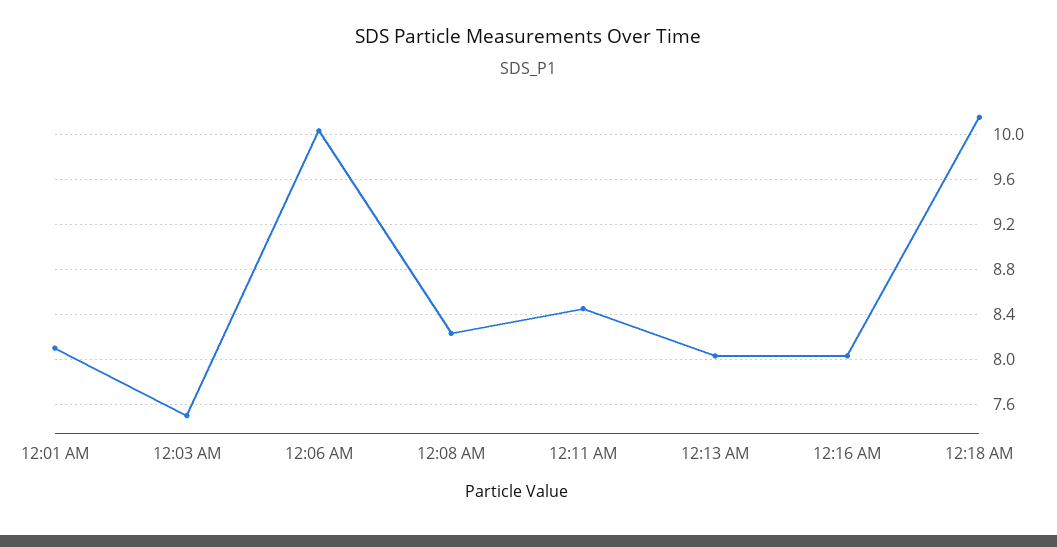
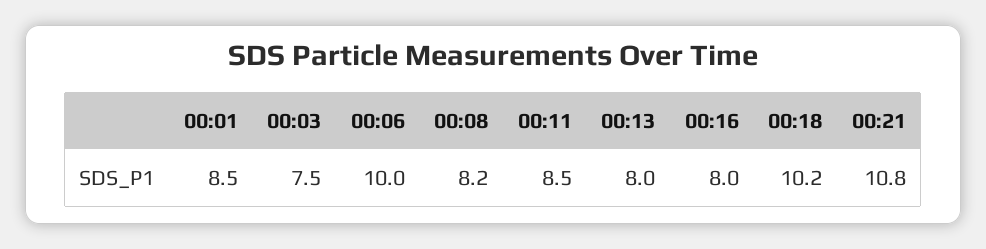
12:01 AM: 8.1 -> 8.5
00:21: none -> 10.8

* * *

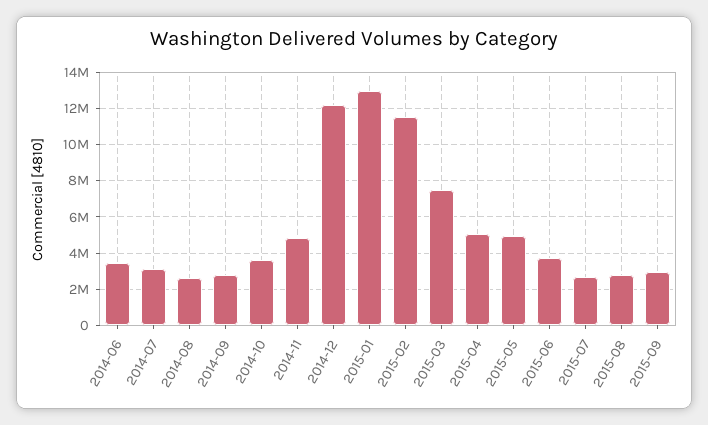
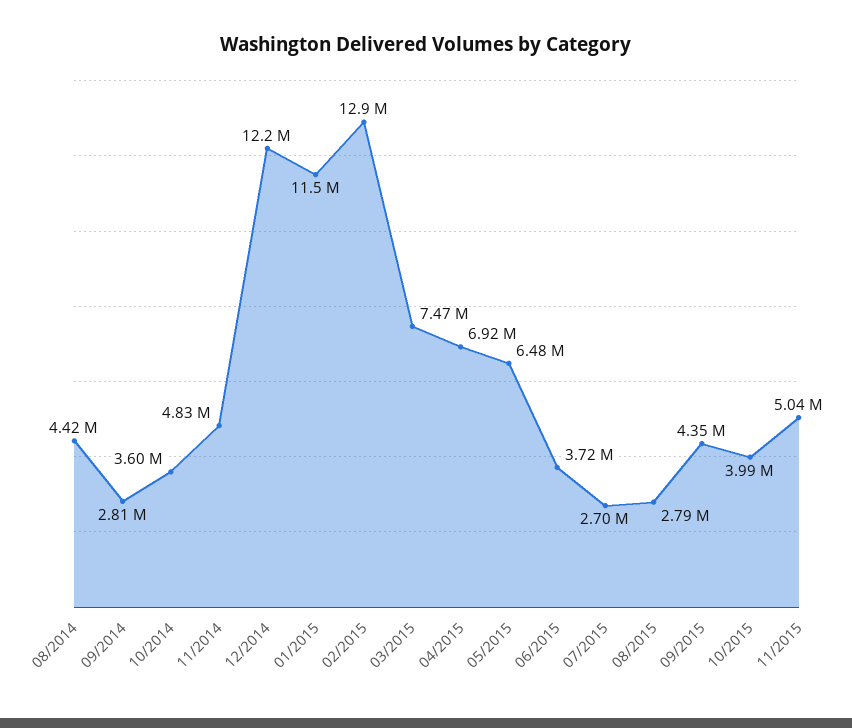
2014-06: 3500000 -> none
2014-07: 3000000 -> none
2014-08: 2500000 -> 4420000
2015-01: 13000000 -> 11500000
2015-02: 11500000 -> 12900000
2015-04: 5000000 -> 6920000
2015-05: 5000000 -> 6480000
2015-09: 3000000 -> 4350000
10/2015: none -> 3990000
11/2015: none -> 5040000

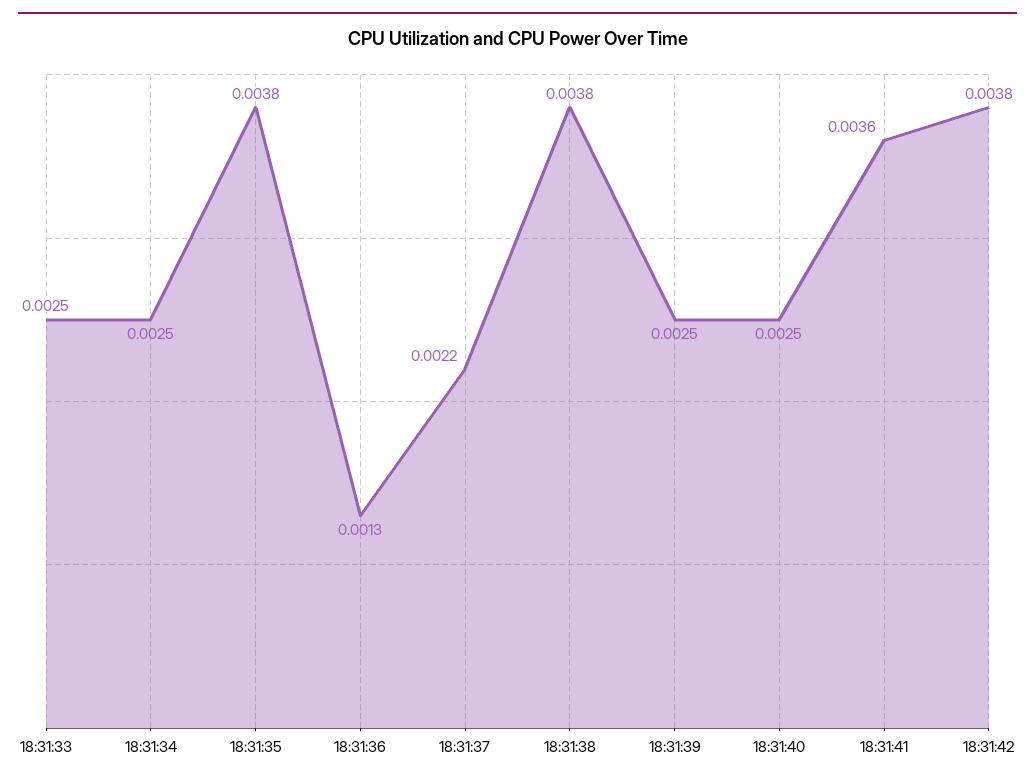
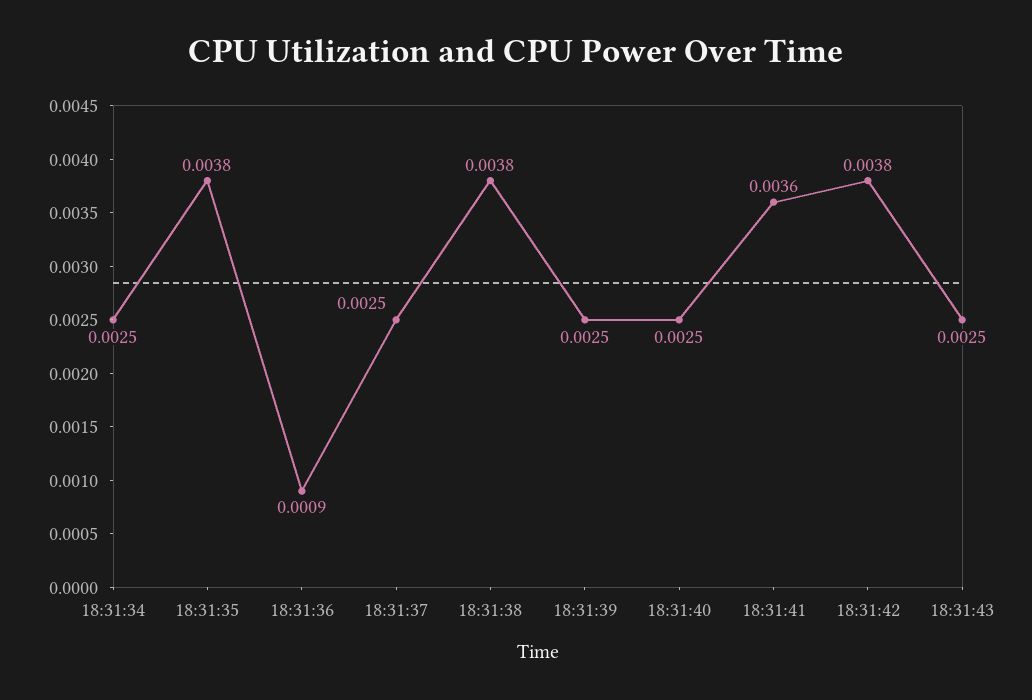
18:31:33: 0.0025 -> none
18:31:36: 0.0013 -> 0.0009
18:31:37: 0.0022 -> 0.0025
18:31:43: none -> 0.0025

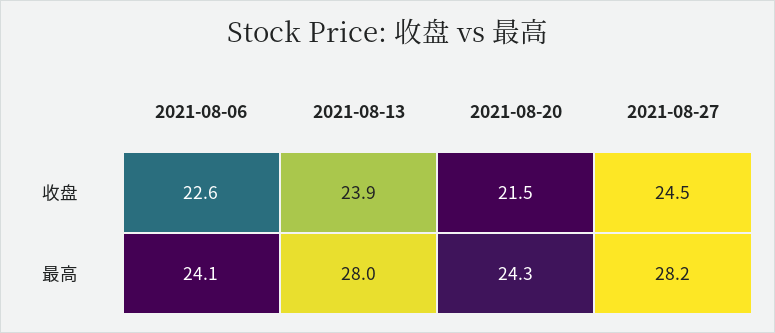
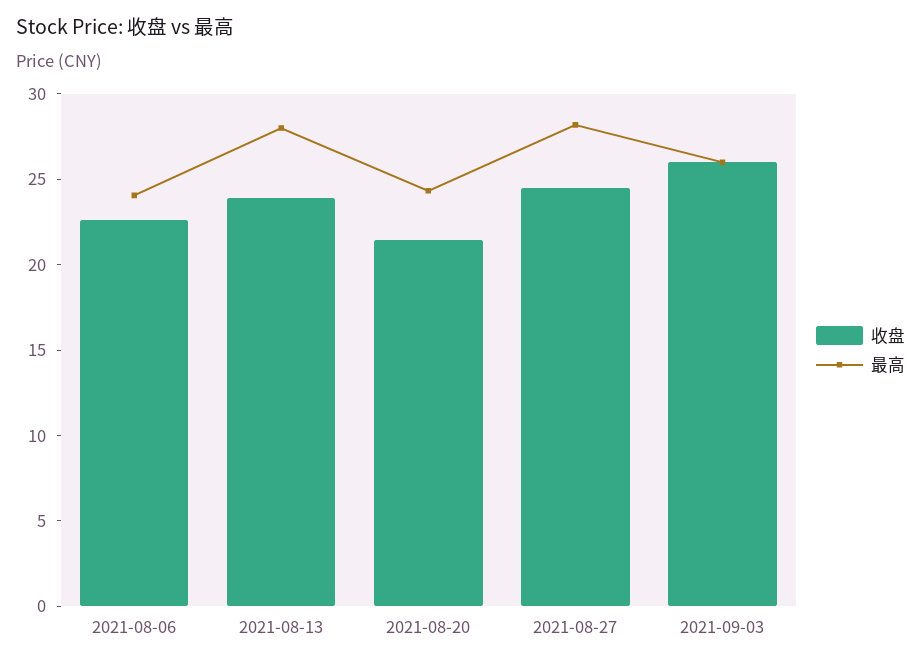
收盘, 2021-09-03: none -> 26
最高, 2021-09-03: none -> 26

--

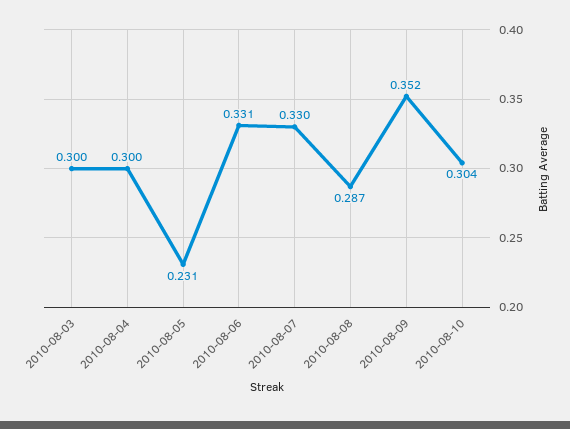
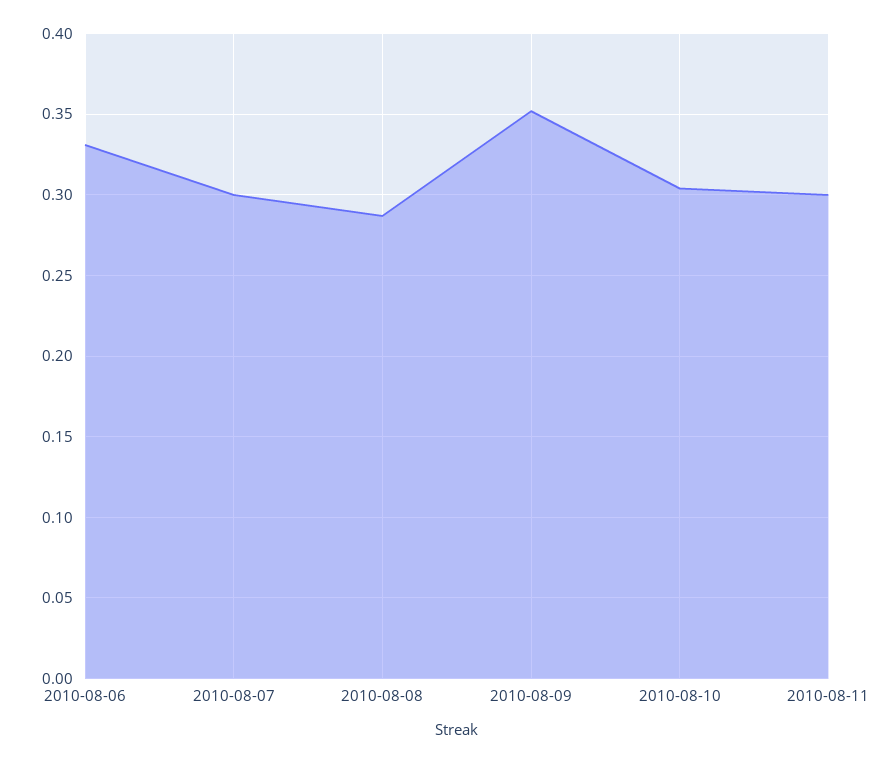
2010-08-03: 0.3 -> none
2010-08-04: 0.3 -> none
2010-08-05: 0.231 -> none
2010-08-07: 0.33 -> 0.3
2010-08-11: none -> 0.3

▶ _Task to carry out_
Exact copy, pictures excluded: every line above from the one containing "2015-09: 3000000 -> 4350000" to the one containing "最高, 2021-09-03: none -> 26", inclusive, and nothing more.

▶ _Your response_
2015-09: 3000000 -> 4350000
10/2015: none -> 3990000
11/2015: none -> 5040000

18:31:33: 0.0025 -> none
18:31:36: 0.0013 -> 0.0009
18:31:37: 0.0022 -> 0.0025
18:31:43: none -> 0.0025

收盘, 2021-09-03: none -> 26
最高, 2021-09-03: none -> 26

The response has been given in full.